8th Academic of the 13th chair of the Brazilian Academy of Letters
- In office 11 September 1992 – 3 July 2022
- Preceded by: Francisco de Assis Barbosa
- Succeeded by: Ruy Castro (elect)

Secretary of Culture of the Presidency
- In office 10 March 1991 – 2 October 1992
- President: Fernando Collor
- Preceded by: Ipojuca Pontes
- Succeeded by: Antônio Houaiss

Personal details
- Born: 23 February 1934 Rio de Janeiro, Federal District, Brazil
- Died: 3 July 2022 (aged 88) Rio de Janeiro, Brazil
- Spouse: Barbara Freitag
- Occupation: Diplomat; philosopher; essayist; scholar;

= Sérgio Paulo Rouanet =

Brazilian politician (1934–2022)

Sérgio Paulo Rouanet (23 February 1934 – 3 July 2022) was a Brazilian diplomat, philosopher, essayist, and scholar.

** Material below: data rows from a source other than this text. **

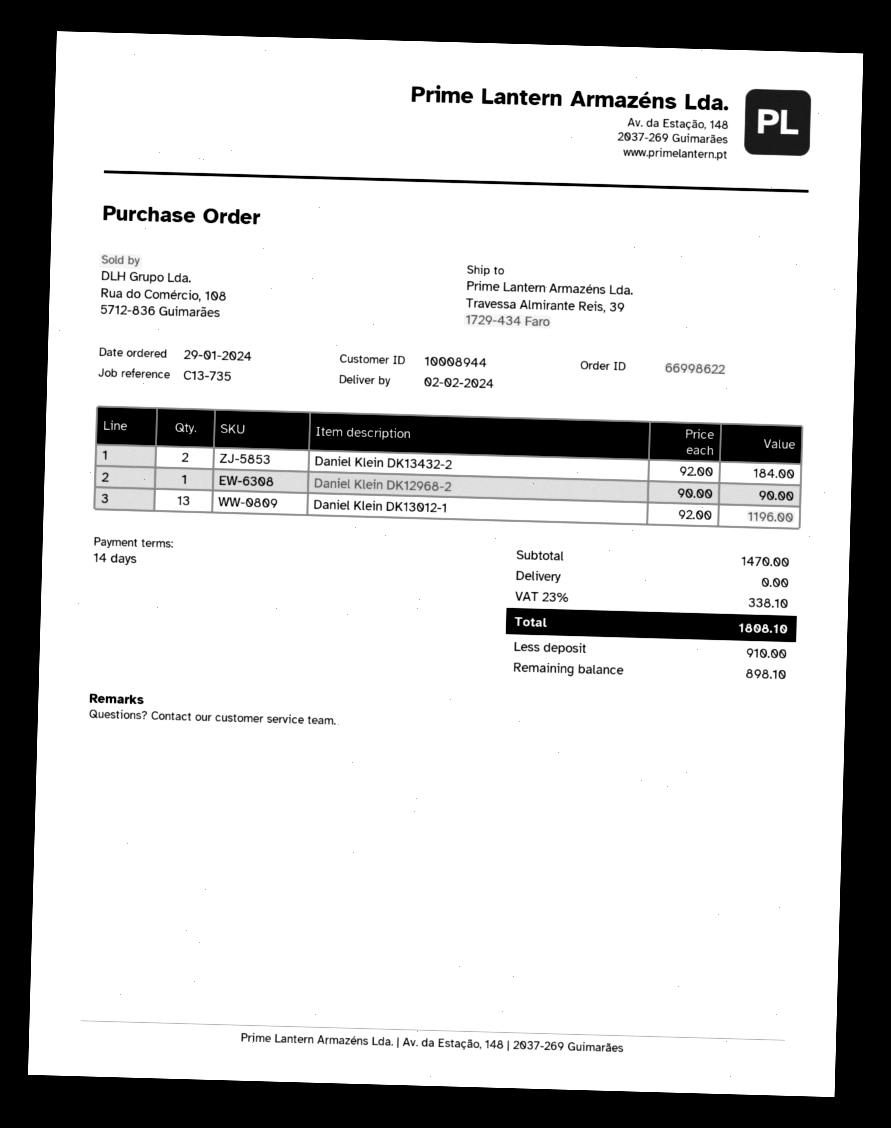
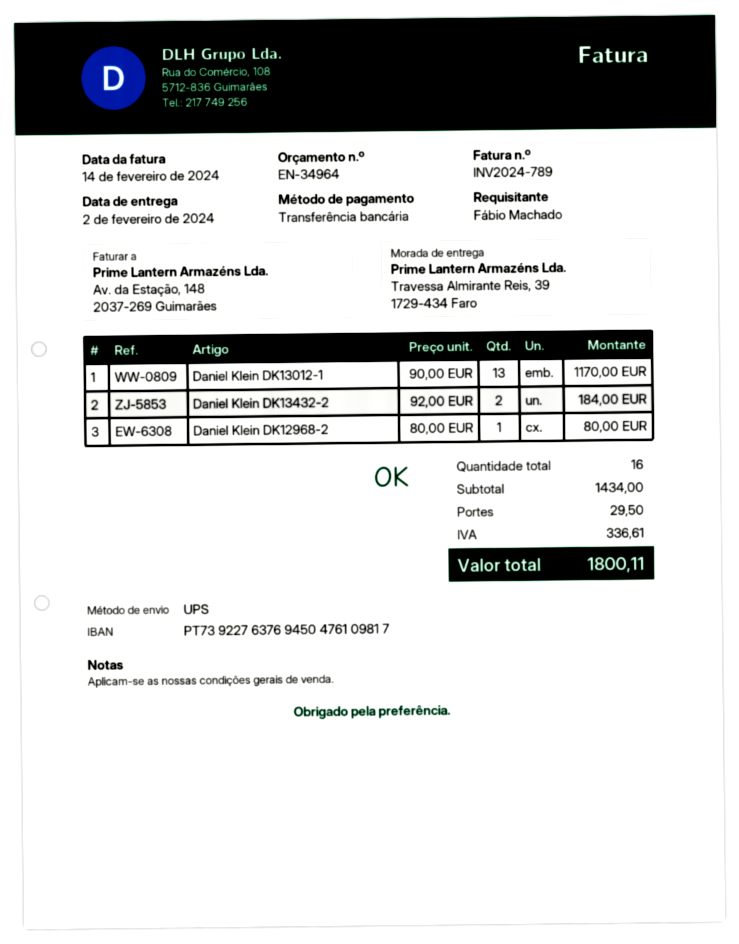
Daniel Klein DK12968-2: 1 x 90.00 = 90.00 -> 1 x 80.00 = 80.00
Daniel Klein DK13012-1: 13 x 92.00 = 1196.00 -> 13 x 90.00 = 1170.00
subtotal: 1470.00 -> 1434.00
shipping: 0.00 -> 29.50
tax: 338.10 -> 336.61
total: 1808.10 -> 1800.11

He was the national Secretary of Culture between 1991 and 1992, and in his tenure he created the Lei de Incentivo à Cultura (Culture Incentive Law), a tax credit law for companies and citizens that sponsor cultural activities, which became known as Rouanet Law.

Rouanet was a member of the Brazilian Academy of Letters since 1992 to his death.

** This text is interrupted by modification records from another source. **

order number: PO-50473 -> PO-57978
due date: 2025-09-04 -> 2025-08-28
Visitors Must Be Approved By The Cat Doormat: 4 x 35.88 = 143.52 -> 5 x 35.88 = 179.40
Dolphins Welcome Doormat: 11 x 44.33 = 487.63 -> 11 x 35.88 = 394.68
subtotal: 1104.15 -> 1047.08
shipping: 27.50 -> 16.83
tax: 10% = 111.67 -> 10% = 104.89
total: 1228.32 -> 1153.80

== Early life and career ==
Born in Rio de Janeiro, he graduated in social sciences at the Pontifical Catholic University of Rio de Janeiro. He got a master's degree in political science from Georgetown University, in economics from George Washington University, philosophy from the New York School for Social Research and also a doctorate from the University of São Paulo.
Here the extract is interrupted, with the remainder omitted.